■ **Goal of the exercise**
Give only the number of lines in the records below that contain the word "spacing".

■ **Records shown**
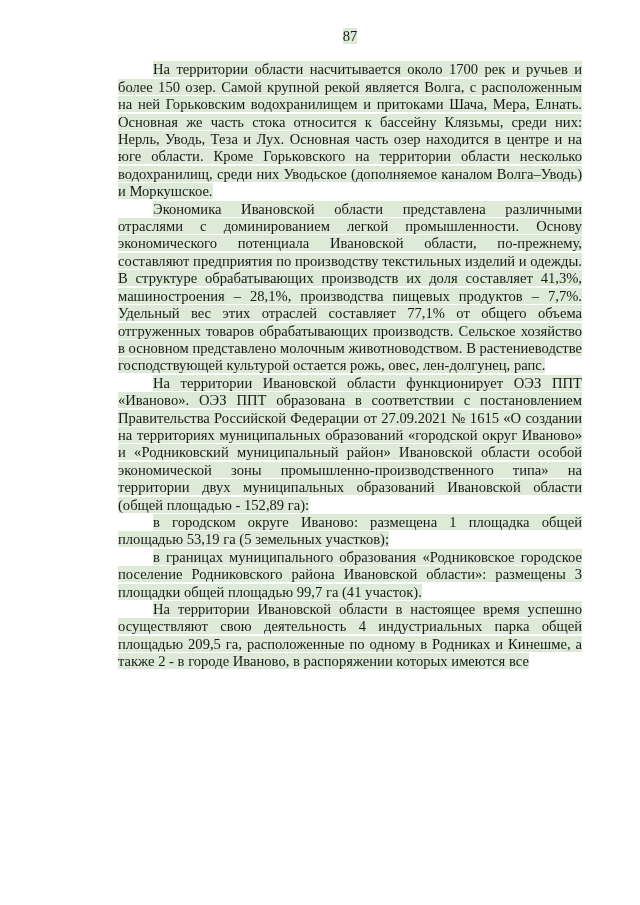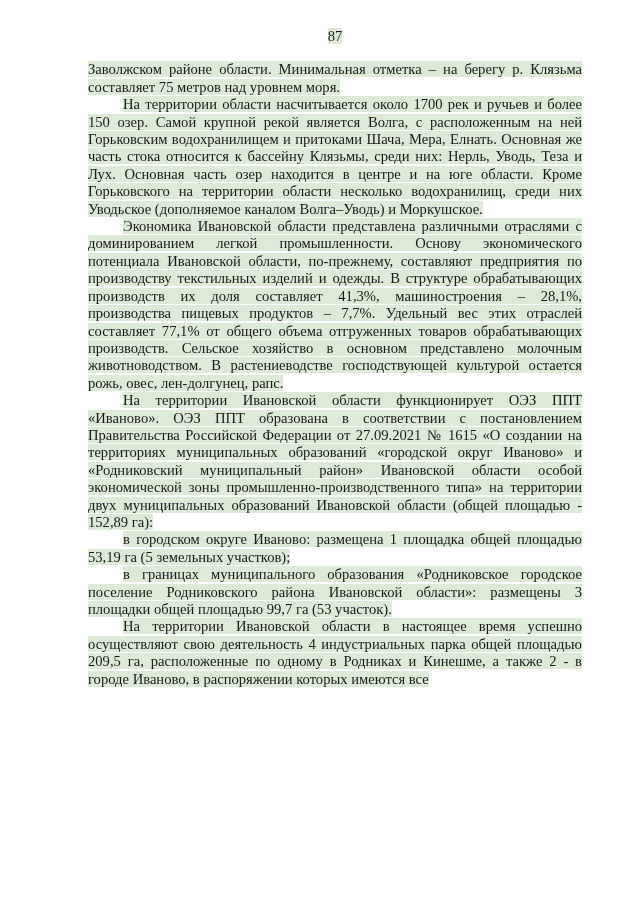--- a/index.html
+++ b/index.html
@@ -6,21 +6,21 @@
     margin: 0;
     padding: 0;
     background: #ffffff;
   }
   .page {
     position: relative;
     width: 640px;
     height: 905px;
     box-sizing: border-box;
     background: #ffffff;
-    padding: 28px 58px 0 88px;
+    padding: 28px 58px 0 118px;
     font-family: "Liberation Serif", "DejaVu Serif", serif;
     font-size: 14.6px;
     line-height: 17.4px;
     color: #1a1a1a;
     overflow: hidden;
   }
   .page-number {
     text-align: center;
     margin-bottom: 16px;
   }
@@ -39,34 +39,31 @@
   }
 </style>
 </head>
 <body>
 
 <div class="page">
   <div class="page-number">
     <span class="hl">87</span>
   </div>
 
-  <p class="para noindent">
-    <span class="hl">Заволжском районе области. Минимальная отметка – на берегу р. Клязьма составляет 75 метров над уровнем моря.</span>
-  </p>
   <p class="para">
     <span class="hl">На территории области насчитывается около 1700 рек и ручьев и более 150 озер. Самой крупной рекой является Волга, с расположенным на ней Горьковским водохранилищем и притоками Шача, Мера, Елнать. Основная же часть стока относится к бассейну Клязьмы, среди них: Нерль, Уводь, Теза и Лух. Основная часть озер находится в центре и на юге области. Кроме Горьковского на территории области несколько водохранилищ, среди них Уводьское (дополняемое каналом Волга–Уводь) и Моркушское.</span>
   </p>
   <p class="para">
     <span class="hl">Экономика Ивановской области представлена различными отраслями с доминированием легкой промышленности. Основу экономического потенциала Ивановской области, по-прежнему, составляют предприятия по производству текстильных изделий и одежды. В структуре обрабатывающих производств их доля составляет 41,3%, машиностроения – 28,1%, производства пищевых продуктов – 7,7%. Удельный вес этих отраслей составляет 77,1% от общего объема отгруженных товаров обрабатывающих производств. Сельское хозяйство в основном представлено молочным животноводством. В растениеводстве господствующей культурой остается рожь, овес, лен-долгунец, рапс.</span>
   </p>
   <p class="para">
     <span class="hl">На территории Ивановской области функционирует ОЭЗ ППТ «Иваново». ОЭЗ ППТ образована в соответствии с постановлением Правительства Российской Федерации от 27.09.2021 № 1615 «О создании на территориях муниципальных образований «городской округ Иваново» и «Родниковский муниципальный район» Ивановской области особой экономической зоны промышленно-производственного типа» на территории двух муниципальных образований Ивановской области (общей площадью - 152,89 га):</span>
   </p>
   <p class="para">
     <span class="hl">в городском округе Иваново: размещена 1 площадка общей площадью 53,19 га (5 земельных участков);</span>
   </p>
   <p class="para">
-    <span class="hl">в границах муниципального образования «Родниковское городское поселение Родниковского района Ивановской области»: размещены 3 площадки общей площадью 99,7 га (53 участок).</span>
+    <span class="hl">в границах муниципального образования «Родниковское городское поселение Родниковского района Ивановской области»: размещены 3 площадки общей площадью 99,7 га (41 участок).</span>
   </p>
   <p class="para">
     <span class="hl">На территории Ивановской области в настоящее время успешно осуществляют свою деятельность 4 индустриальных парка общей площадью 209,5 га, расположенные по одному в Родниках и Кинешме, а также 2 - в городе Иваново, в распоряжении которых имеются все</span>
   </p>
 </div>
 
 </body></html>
* * *
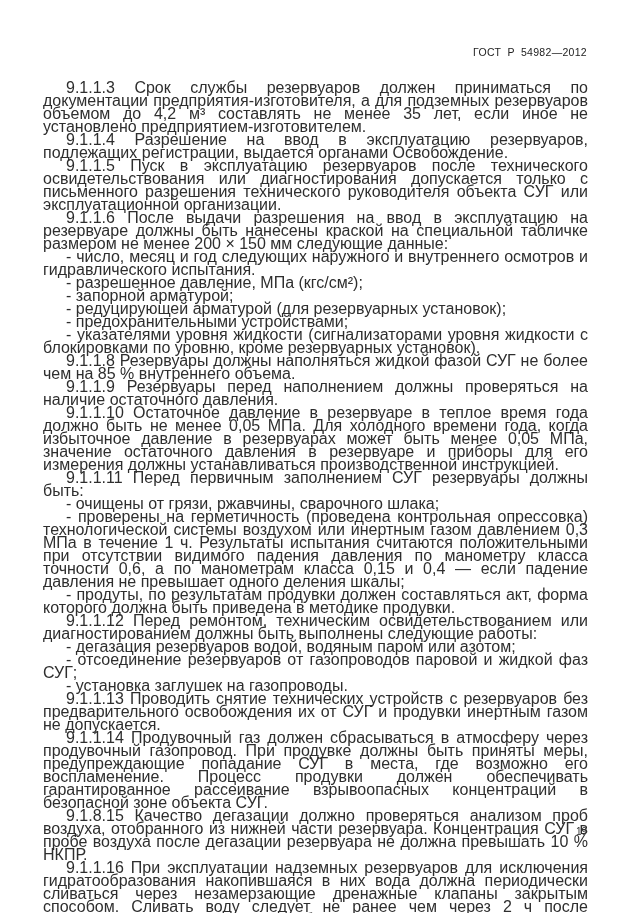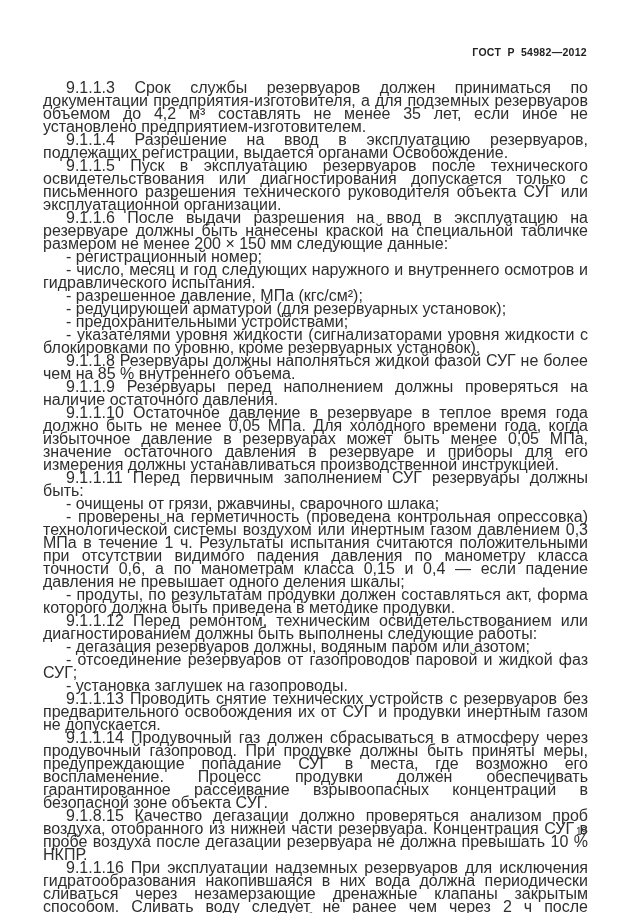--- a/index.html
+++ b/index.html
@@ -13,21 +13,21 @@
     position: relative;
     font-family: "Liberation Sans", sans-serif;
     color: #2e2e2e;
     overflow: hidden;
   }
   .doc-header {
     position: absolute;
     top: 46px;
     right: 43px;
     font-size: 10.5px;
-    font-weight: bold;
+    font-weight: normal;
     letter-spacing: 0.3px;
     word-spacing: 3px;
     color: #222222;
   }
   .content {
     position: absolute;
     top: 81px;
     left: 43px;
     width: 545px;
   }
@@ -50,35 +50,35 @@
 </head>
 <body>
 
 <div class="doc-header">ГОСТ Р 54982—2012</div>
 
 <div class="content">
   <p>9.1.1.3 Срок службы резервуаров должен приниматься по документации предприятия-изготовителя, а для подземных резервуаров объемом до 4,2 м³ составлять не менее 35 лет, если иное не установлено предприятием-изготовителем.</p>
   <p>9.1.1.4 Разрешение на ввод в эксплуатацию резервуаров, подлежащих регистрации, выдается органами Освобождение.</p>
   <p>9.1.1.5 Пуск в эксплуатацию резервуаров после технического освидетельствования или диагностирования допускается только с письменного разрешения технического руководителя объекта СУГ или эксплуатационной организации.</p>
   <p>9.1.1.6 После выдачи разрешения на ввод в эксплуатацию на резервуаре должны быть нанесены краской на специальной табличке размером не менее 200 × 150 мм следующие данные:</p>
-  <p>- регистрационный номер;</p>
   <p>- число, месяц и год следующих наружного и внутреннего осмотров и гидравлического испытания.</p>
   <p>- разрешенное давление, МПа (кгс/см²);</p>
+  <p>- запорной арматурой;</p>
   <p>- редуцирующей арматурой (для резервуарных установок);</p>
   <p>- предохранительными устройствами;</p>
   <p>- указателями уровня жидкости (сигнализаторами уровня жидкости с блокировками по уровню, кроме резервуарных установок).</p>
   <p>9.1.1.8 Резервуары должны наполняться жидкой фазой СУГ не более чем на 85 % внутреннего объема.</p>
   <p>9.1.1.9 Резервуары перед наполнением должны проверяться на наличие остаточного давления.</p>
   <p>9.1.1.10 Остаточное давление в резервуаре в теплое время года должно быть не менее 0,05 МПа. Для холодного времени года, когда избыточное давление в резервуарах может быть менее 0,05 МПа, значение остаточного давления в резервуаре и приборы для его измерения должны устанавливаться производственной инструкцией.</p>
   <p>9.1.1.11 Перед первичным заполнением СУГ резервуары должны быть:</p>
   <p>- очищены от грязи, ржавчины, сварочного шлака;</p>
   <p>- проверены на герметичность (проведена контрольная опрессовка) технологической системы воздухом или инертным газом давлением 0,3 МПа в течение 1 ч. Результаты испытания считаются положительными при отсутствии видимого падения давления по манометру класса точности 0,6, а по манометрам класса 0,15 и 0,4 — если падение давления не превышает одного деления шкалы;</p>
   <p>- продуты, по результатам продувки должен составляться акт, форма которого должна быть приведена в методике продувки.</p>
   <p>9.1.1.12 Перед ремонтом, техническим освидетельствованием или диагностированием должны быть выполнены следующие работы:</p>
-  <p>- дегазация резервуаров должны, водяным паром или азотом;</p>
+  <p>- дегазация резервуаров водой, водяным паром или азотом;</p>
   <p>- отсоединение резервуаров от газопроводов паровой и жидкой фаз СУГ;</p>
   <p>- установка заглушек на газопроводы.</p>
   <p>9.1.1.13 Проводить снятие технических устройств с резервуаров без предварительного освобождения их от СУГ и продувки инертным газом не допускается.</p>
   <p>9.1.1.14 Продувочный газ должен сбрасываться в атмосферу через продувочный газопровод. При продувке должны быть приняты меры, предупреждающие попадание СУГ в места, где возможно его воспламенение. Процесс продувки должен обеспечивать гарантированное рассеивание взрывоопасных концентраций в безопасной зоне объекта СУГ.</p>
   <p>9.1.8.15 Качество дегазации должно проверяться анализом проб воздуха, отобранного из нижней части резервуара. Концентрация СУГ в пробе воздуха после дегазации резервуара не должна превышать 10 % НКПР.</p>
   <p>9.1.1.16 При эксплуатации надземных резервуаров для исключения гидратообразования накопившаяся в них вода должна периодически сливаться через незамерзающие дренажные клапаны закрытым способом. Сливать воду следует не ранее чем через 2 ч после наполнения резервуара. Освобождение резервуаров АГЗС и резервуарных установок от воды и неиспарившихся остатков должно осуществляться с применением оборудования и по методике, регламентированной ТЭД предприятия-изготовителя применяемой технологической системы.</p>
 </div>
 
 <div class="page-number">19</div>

■ **Answer**
2